CCISF: l’avenir économique de la région passe par le numérique

Bruno Bouchard (UQAC), Robi Guha (TLM), Sandra Rossignol (CCISF), Jimmy Boulianne (Ubisoft Saguenay), Priscilla Nemey (Promotion Saguenay) et Stéphane Lefebvre (CGI Saguenay) ont participé au dernier Rendez-vous économique de la CCISF. Éric Desbiens (Conformit) et Michael Godin (CGI) sont absents sur la photo.

L’avenir économique du Saguenay-Lac-Saint-Jean et la création d’emplois dans la région reposent en partie sur le développement des technologies numériques, un secteur appelé à connaître encore une grande croissance dans les décennies à venir.


Il s’agit de l’une des conclusions à tirer de la tenue, jeudi midi, du plus récent Rendez-vous économique organisé virtuellement par la Chambre de commerce et d’industrie Saguenay-Le Fjord (CCISF).

Pour l’occasion, Michael Godin, vice-président principal de CGI pour le grand Montréal, avait été invité comme conférencier, en plus de la participation de Priscilla Nemey, directrice générale de Promotion Saguenay, Éric Desbiens, président de Conformit, Bruno Bouchard, directeur du module d’informatique et de mathématique à l’UQAC, Jimmy Boulianne, directeur général d’Ubisoft Saguenay, Robi Guha, président de TLM, et Stéphane Lefebvre, vice-président conseil du Centre mondial de prestation de services chez CGI Saguenay.



D’entrée de jeu, M. Godin a rappelé que CGI, fondée il y a 45 ans dans un garage à Québec, compte maintenant 82 000 employés actifs à travers 400 bureaux présents dans 40 pays.

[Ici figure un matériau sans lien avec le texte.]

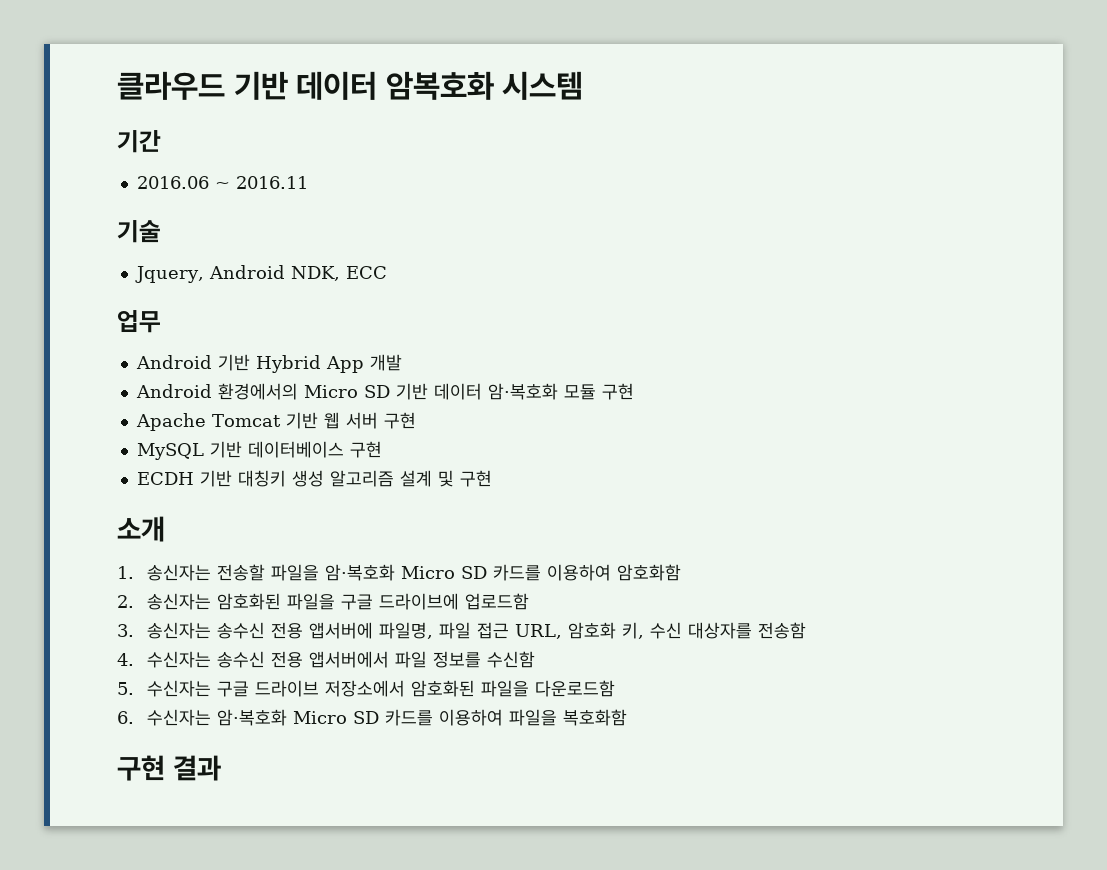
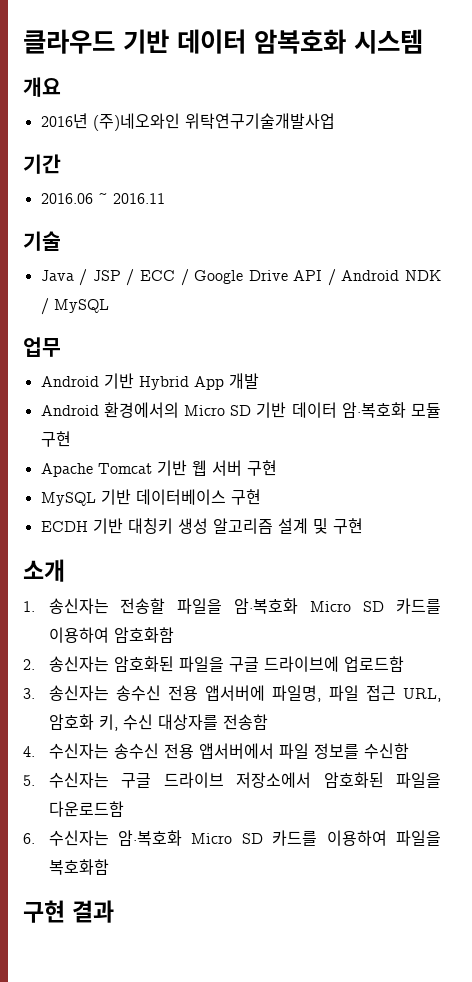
+ 개요
+ 2016년 (주)네오와인 위탁연구기술개발사업
- Jquery, Android NDK, ECC
+ Java / JSP / ECC / Google Drive API / Android NDK / MySQL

L’automatisation des processus de production, la gestion de systèmes de paiement, du conseil stratégique, l’opération de plateformes numériques en mode délégué et la télédétection pour le compte de l’Agence spatiale européenne occupent une partie de cette masse d’employés, dont 600 sont embauchés au Saguenay.

Le vice-président principal de l’entreprise croit que le développement du numérique devrait être l’une des priorités des acteurs économiques de la région, alors que la pandémie a changé l’interaction des citoyens avec les technologies de communication. « On constate que les gens sont plus à l’aise avec la technologie, celle-ci ayant fait l’objet d’un usage plus large. Cette tendance ne va pas diminuer. »

Le télétravail a permis aux entreprises de faire preuve de résilience, mais aussi de répondre aux attentes et standards habituels, ce qui a modifié la perception de la technologie, qui n’est plus considérée comme un coût, mais comme une façon d’améliorer la compétitivité pour mieux servir la clientèle.

Un sondage effectué auprès de 1700 clients de CGI à travers le monde a permis de constater chez ceux-ci une volonté d’accélérer la transformation numérique, malgré une conscience que le budget n’est pas illimité.



Selon M. Godin, la région aurait intérêt à faire du développement numérique un pilier de son développement économique. CGI, affirme-t-il, a actuellement besoin de combler 700 postes, dont plusieurs pourraient être occupés au Saguenay.

La région aurait intérêt à développer des initiatives pour encourager les jeunes à s’intéresser à ce secteur en organisant, par exemple, des camps d’initiation dès le primaire et le secondaire. La requalification de la main-d’oeuvre sans emploi ou désireuse de changer de domaine, le travail de collaboration avec l’UQAC et les cégeps, la nécessité d’attirer des immigrants vers ce secteur sont autant d’initiatives qui pourraient être intéressantes pour prendre le virage aux yeux de Michael Godin.

Priscilla Nemey mentionne pour sa part que Promotion Saguenay déploie depuis plusieurs années des efforts pour encourager l’implantation d’entreprises du numérique, d’autant plus que 600 étudiants sont inscrits au département d’informatique de l’UQAC. L’implantation de studios comme ceux d’Ubisoft, d’Incub, dans le quartier numérique sur la rue Racine, sont susceptibles d’attirer de nouvelles entreprises et de favoriser l’entrepreneuriat numérique.

Lors du panel de discussion, il a été abondamment question de la nécessité pour la région de non seulement attirer une précieuse main-d’oeuvre, mais surtout de développer des initiatives pour éviter que ces nouveaux travailleurs repartent vers leur région ou pays d’origine.